Before they can say any more, I sprint toward the door, and struggle with the handle. _Fuck._ It’s not a round handle, it’s the kind that sticks out to the side, so it’s not impossible, but it’s hard to turn since my wrists are still hurting a lot. It occurs to me that the surgeons didn’t give me any instructions on things like when I should change my bandages and how long it would take to heal. I’d heard that even years after empurata, it sometimes still hurt. _Fucking_ **_empurata_ ** _. I can’t believe it! Empurata! Me! I did nothing to deserve this! But no! I’m a fucking empurata victim now._ I’m overwhelmed with anger but also I just want to get out of here.

I finally get the door open, pushing on it with my shoulder and dashing out into the outside world.

And then I realize that I have no idea where I am. How do I get home from here?

There are people around and I suddenly feel self-conscious. I anxiously pull on my hair ties with my claws, taking out my ponytails and letting my hair fall over my face. It’s not much but hopefully it’ll help.

It doesn’t. I start walking, hoping I’ll find someone who I can ask for directions. Finally I approach someone, and I’m really uncomfortable and I feel like there’s a sign taped on my face that says “YOU SHOULD HATE THIS PERSON” and there basically is, that’s what empurata is, but I force myself to ask how to get to the street I live on.

The person steps back uncomfortably. “S-sorry. I gotta go,” they stammer, and run away from me.

I barely manage to stop myself from cracking my new mechanical eye with my claw by facepalming (for lack of a better word). I want to scrunch up my fists or play with my hair or twist the little knob for setting my pocketwatch (hey, at least I still have it), but I can’t do any of those things. Instead I settle for clacking my claws together as I walk, trying to find landmarks to orient myself with. I’m pretty sure I was taken kinda far away, and I’m not sure how to get back to my house, but I keep trying.

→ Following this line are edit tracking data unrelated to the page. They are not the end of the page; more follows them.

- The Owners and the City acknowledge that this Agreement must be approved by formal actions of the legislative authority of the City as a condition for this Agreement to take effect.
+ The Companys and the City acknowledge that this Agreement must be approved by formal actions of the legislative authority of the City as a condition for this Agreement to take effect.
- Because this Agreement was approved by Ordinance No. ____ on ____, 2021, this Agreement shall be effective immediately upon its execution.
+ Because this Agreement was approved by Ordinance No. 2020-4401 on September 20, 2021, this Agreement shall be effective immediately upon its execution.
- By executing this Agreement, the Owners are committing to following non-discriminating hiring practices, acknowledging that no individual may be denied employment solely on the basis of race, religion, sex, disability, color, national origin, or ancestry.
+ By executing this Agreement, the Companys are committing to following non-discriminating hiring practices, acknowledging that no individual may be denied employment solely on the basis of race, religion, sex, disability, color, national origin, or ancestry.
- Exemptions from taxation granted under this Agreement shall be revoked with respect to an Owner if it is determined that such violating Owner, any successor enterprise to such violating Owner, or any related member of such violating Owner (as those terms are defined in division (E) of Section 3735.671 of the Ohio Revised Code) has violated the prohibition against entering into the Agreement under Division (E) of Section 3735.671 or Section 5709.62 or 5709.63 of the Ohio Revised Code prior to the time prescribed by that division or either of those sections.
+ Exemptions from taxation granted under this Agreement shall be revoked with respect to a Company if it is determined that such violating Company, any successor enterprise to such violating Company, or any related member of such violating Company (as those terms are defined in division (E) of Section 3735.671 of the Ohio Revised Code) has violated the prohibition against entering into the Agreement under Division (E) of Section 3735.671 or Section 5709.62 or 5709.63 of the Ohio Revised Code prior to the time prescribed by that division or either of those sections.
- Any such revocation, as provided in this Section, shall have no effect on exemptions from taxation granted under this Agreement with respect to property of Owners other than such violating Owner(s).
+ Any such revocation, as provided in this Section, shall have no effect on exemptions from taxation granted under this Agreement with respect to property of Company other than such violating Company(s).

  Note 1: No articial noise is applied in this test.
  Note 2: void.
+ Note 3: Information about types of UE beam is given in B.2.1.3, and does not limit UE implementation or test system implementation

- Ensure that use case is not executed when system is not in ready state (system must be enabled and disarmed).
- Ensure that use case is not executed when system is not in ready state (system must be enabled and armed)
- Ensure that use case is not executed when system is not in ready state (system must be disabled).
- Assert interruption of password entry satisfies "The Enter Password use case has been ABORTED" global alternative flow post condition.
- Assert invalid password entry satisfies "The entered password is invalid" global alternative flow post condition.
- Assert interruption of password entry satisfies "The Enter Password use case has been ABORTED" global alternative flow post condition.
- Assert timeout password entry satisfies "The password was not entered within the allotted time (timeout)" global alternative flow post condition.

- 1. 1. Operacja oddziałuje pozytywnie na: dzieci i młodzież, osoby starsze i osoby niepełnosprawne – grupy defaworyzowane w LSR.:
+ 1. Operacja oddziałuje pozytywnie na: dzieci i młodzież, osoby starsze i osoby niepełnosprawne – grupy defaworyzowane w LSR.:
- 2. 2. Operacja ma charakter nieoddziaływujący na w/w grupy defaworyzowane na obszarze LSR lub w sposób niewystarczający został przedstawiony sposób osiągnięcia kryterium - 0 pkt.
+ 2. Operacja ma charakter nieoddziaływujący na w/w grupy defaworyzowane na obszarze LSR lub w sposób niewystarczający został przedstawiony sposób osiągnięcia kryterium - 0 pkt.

It takes hours. It’s getting dark by the time I finally find someone who’s willing to point me in the right direction.

“...Thanks,” I mutter.

I finally find my way back home. It’s late at night and my legs are aching, though still not as much as my pounding head and my wrists that still feel like there’s a blade slicing through them. I stand in front of the mirror, vaguely wondering how I’m going to wipe my butt with these claws, staring at my reflection. I push back my hair to look at the edge of my new metal face, trying not to get my hair caught in the joints of my claws. I can’t tell how exactly it’s attached, but I’m pretty sure there’s no skin underneath it. After a bit more examination I can find a small tube that I think is a replacement for my mouth, and it occurs to me that I’ll never taste my food again. At least it’ll be easier to eat healthier, but that doesn’t exactly make me feel better. Besides, with this new arrangement, I won’t even be able to eat solid food. An image of myself putting pizza in a blender so I can drink it pops into my head and I don’t want to dismiss the idea because it’s lighthearted compared to everything else I’m thinking about right now.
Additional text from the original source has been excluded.